Hatzenpichler moved to the United States in 2011 to conduct postdoctoral research at the California Institute of Technology. Three years later, he received a postdoctoral fellowship from the National Science Foundation’s Center for Dark Energy Biosphere Investigation. Dark energy in this case refers to life that doesn't need light. Hatzenpichler moved to MSU last summer and set up his laboratory in January 2017.

Before coming to MSU, Hatzenpichler met Fields and Kristen Brileya, technical operations manager for the CBE, when they visited the Department of Microbial Ecology at the University of Vienna where he was conducting his doctoral research and now, they work together, he said.

He said he was drawn to MSU by the opportunity to conduct research in Yellowstone National Park.

"MSU is pretty much the perfect place to do environmental microbial research," he added.

Mary Cloninger, head of MSU's Department of Chemistry and Biochemistry, said Hatzenpichler is a "fantastic addition" to the university and the department.

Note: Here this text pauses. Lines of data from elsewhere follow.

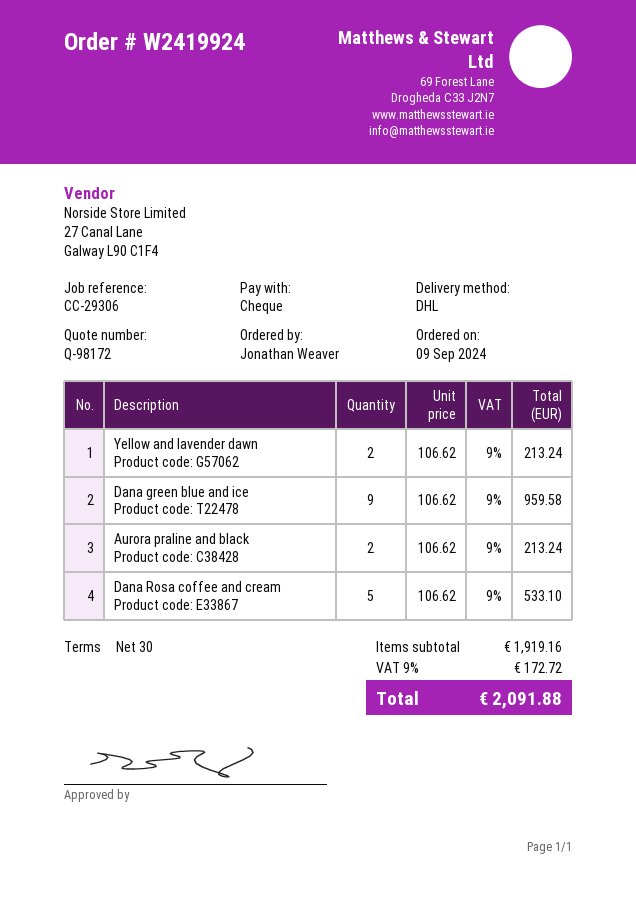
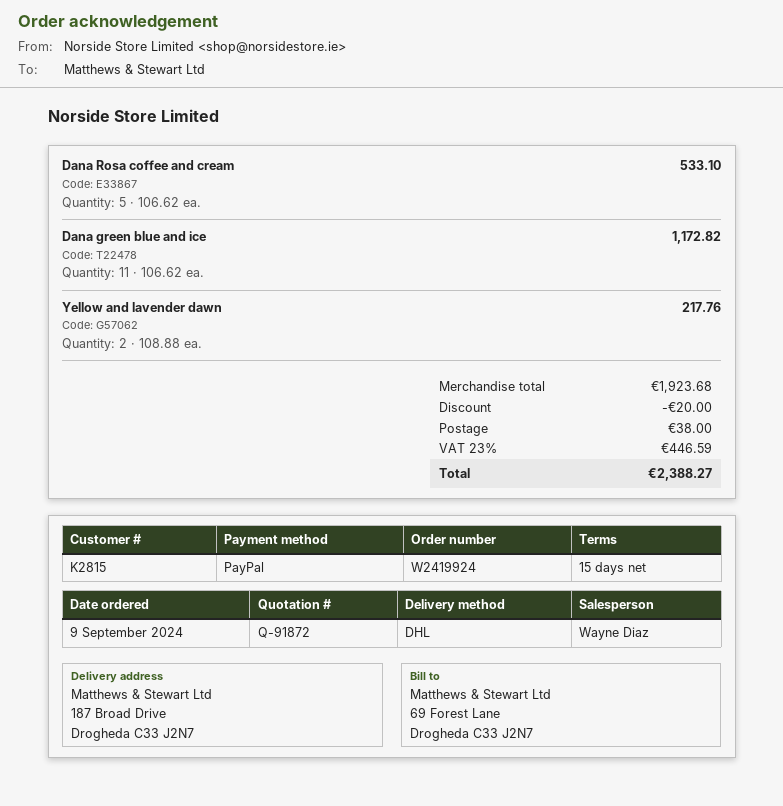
quote number: Q-98172 -> Q-91872
payment terms: 30 days -> 15 days
payment method: cheque -> PayPal
Yellow and lavender dawn: 2 x 106.62 = 213.24 -> 2 x 108.88 = 217.76
Dana green blue and ice: 9 x 106.62 = 959.58 -> 11 x 106.62 = 1172.82
Aurora praline and black: 2 x 106.62 = 213.24 -> none
subtotal: 1919.16 -> 1923.68
discount: none -> 20.00
shipping: none -> 38.00
tax: 9% = 172.72 -> 23% = 446.59
total: 2091.88 -> 2388.27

"We are delighted that his creative approach to complex research problems is already being recognized by the scientific community," Cloninger said. "His research involving systems that are relatively unstudied and are often difficult to grow in the laboratory opens up an exciting new area of biochemistry within the department."

In addition to the Department of Chemistry and Biochemistry and the CBE, Hatzenpichler is affiliated with MSU's Thermal Biology Institute.